Start of EXCERPTED RECORDS
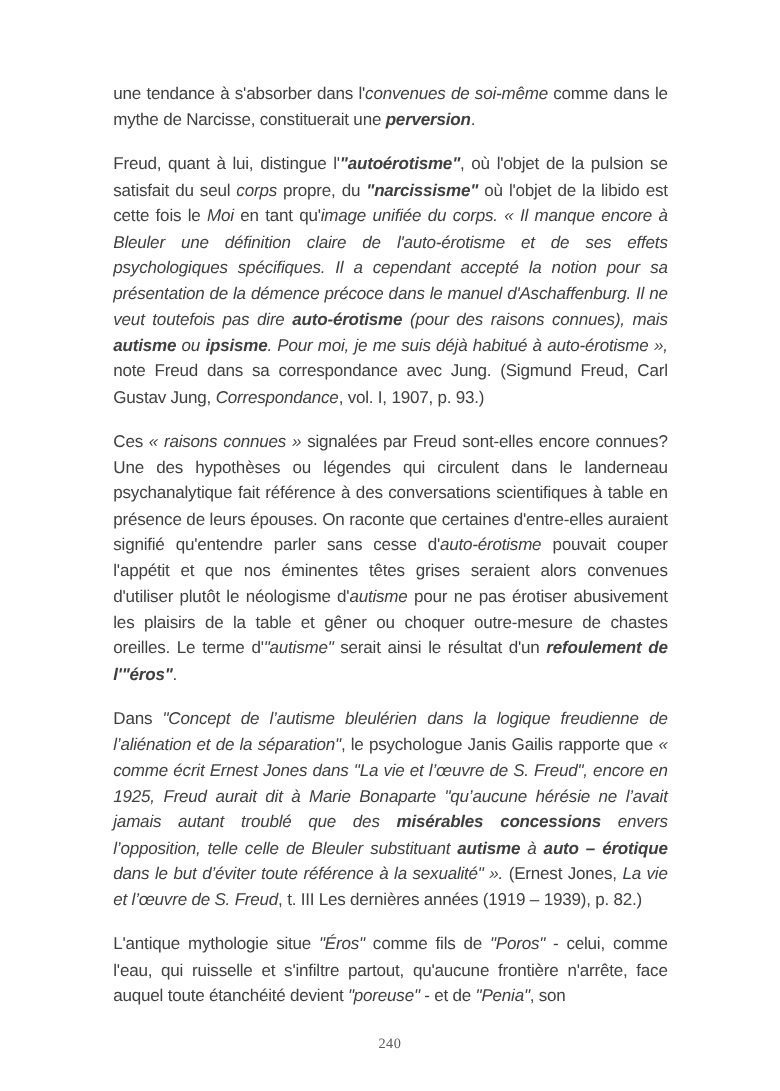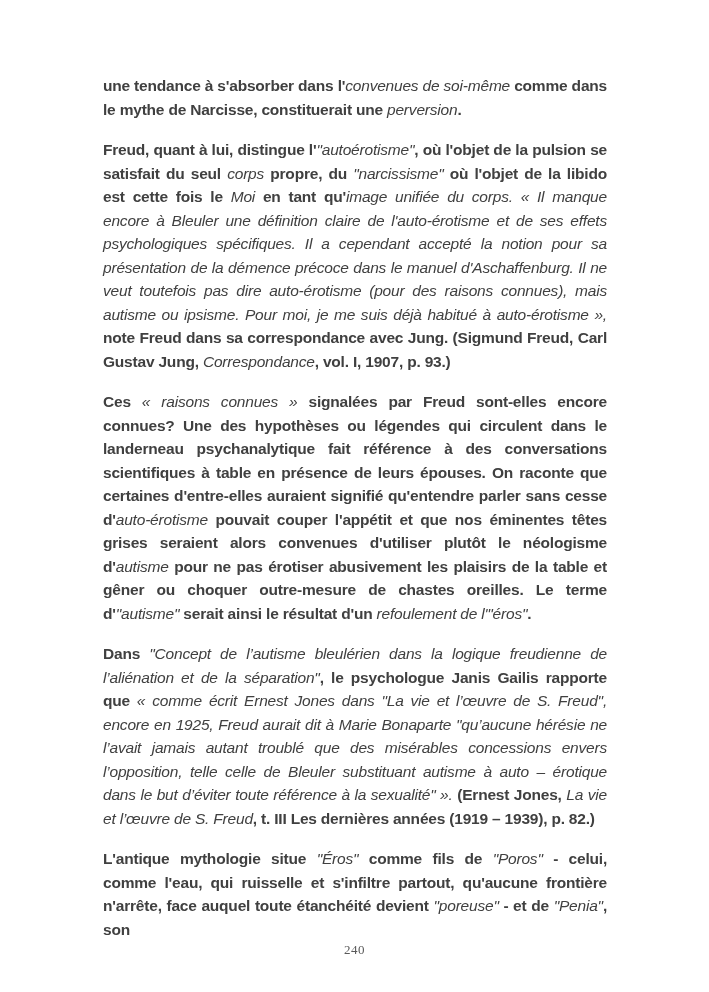--- a/index.html
+++ b/index.html
@@ -22,23 +22,23 @@
     width: 504px;
     color: #404040;
     font-size: 15.5px;
     line-height: 23.5px;
     letter-spacing: -0.2px;
     text-align: justify;
   }
   .content p {
     margin: 0 0 17px 0;
   }
-  .run.regular { font-style: normal; font-weight: 700; }
+  .run.regular { font-style: normal; font-weight: 400; }
   .run.italic { font-style: italic; font-weight: 400; }
-  .run.bold-italic { font-style: italic; font-weight: 400; }
+  .run.bold-italic { font-style: italic; font-weight: 700; }
   .footer {
     position: absolute;
     left: 0;
     bottom: 34px;
     width: 709px;
     text-align: center;
   }
   .page-number {
     font-family: "Liberation Serif", serif;
     font-size: 13px;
End of EXCERPTED RECORDS
**DIRECTIONS FOR THIS TASK**
In the records, which lines use the word "align"? Report them.

**RESULT OF THIS TASK**
     text-align: justify;
     text-align: center;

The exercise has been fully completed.